→ **Information shown**:
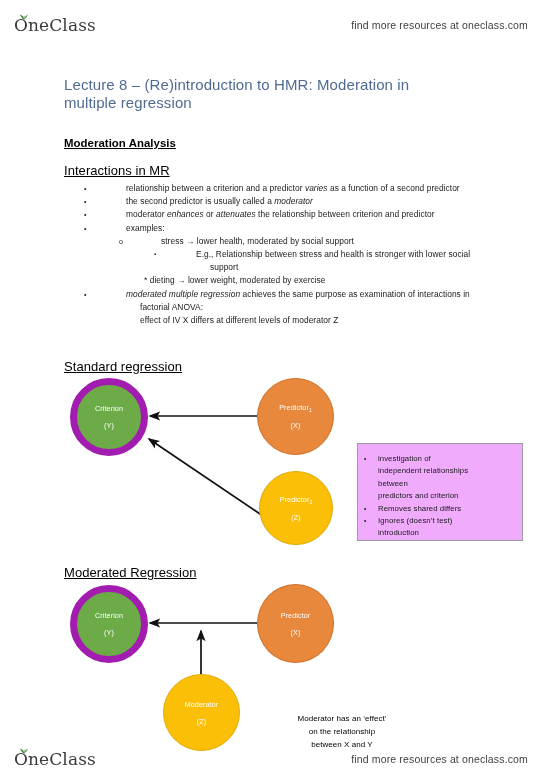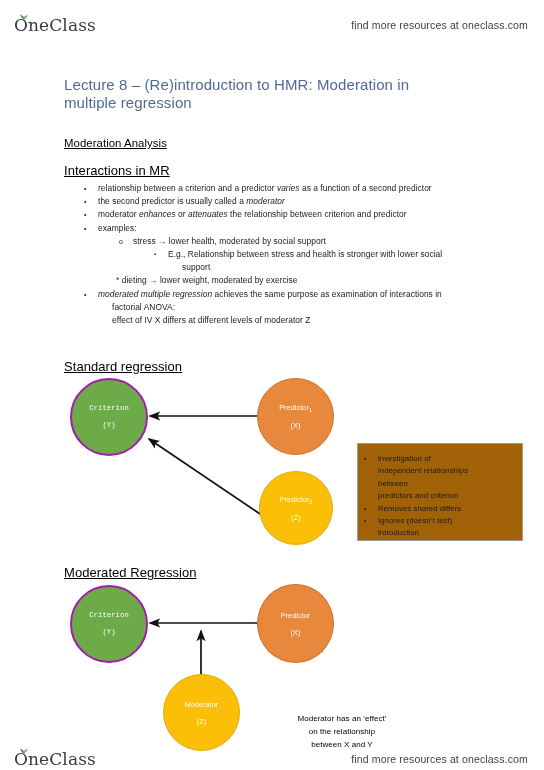--- a/index.html
+++ b/index.html
@@ -83,7 +83,7 @@
     position: absolute;
     left: 64px;
     font-size: 11.4px;
-    font-weight: normal;
+    font-weight: bold;
     color: #000;
     text-decoration: underline;
     letter-spacing: 0.05px;

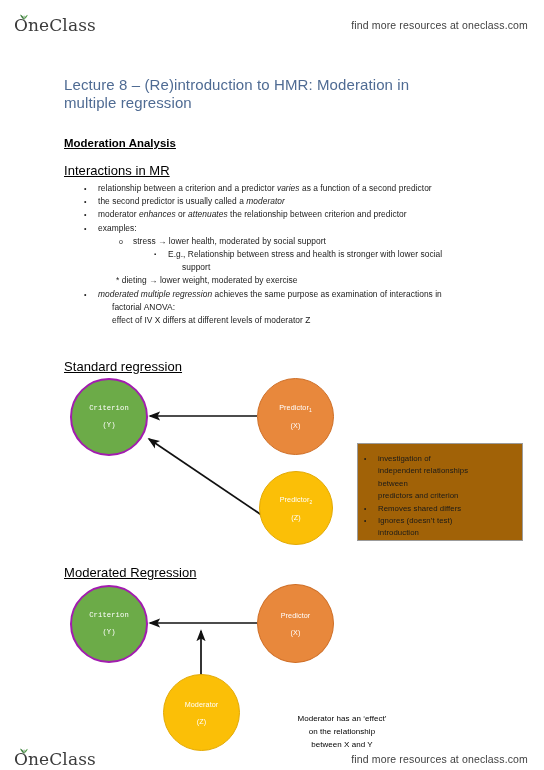--- a/index.html
+++ b/index.html
@@ -129,7 +129,7 @@
     line-height: 13.2px;
   }
   .b-mark.sq { font-size: 6px; }
-  .b-text { flex: 1; }
+  .b-text { flex: 1; margin-left: 28px; }
   .b-text i { font-style: italic; }
 
   

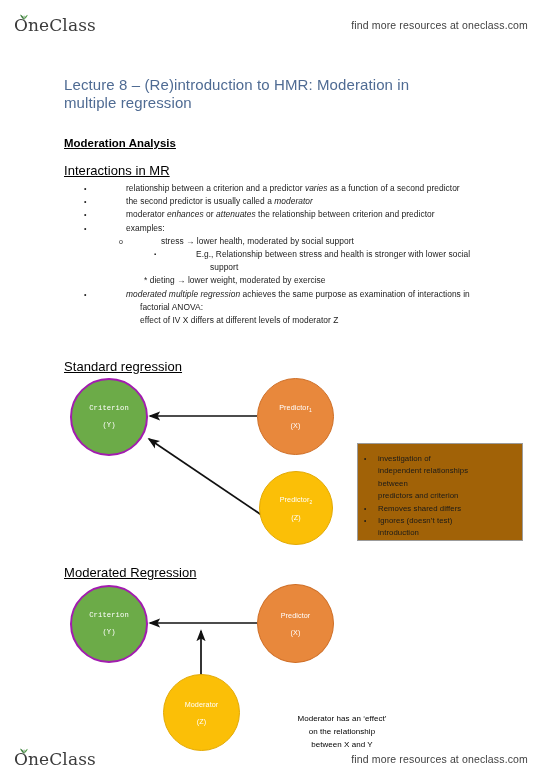--- a/index.html
+++ b/index.html
@@ -154,7 +154,7 @@
   .node .n-sub { font-size: 7.2px; margin-top: 6px; }
   .node sub { font-size: 5px; vertical-align: baseline; position: relative; top: 2px; }
 
-  .node-criterion  { background: #6cab48; border: 2px solid #a21caf; font-family: Liberation Mono, monospace; }
+  .node-criterion  { background: #6cab48; border: 7px solid #a21caf; }
   .node-predictor  { background: #e8883c; border: 1px solid #cf6f27; }
   .node-moderator  { background: #fbbf07; border: 1px solid #e3aa05; }
 

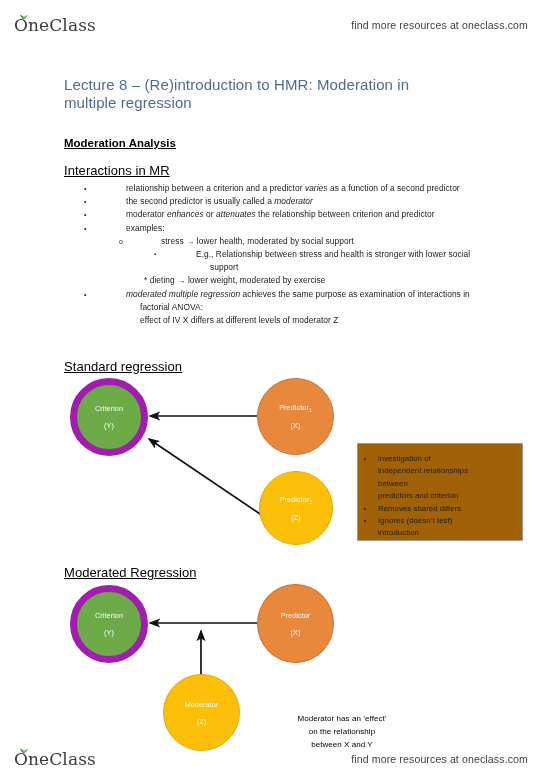--- a/index.html
+++ b/index.html
@@ -162,7 +162,7 @@
   .info-box {
     position: absolute;
     border: 1px solid #9b9b9b;
-    background: #a16207;
+    background: #f0abfc;
     box-sizing: border-box;
     font-size: 7.8px;
     line-height: 12.4px;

→ **Exercise**:
Write out each entry exactly, images excluded.

→ **Answer below**:
--- a/index.html
+++ b/index.html
@@ -83,7 +83,7 @@
     position: absolute;
     left: 64px;
     font-size: 11.4px;
-    font-weight: normal;
+    font-weight: bold;
     color: #000;
     text-decoration: underline;
     letter-spacing: 0.05px;

--- a/index.html
+++ b/index.html
@@ -129,7 +129,7 @@
     line-height: 13.2px;
   }
   .b-mark.sq { font-size: 6px; }
-  .b-text { flex: 1; }
+  .b-text { flex: 1; margin-left: 28px; }
   .b-text i { font-style: italic; }
 
   

--- a/index.html
+++ b/index.html
@@ -154,7 +154,7 @@
   .node .n-sub { font-size: 7.2px; margin-top: 6px; }
   .node sub { font-size: 5px; vertical-align: baseline; position: relative; top: 2px; }
 
-  .node-criterion  { background: #6cab48; border: 2px solid #a21caf; font-family: Liberation Mono, monospace; }
+  .node-criterion  { background: #6cab48; border: 7px solid #a21caf; }
   .node-predictor  { background: #e8883c; border: 1px solid #cf6f27; }
   .node-moderator  { background: #fbbf07; border: 1px solid #e3aa05; }
 

--- a/index.html
+++ b/index.html
@@ -162,7 +162,7 @@
   .info-box {
     position: absolute;
     border: 1px solid #9b9b9b;
-    background: #a16207;
+    background: #f0abfc;
     box-sizing: border-box;
     font-size: 7.8px;
     line-height: 12.4px;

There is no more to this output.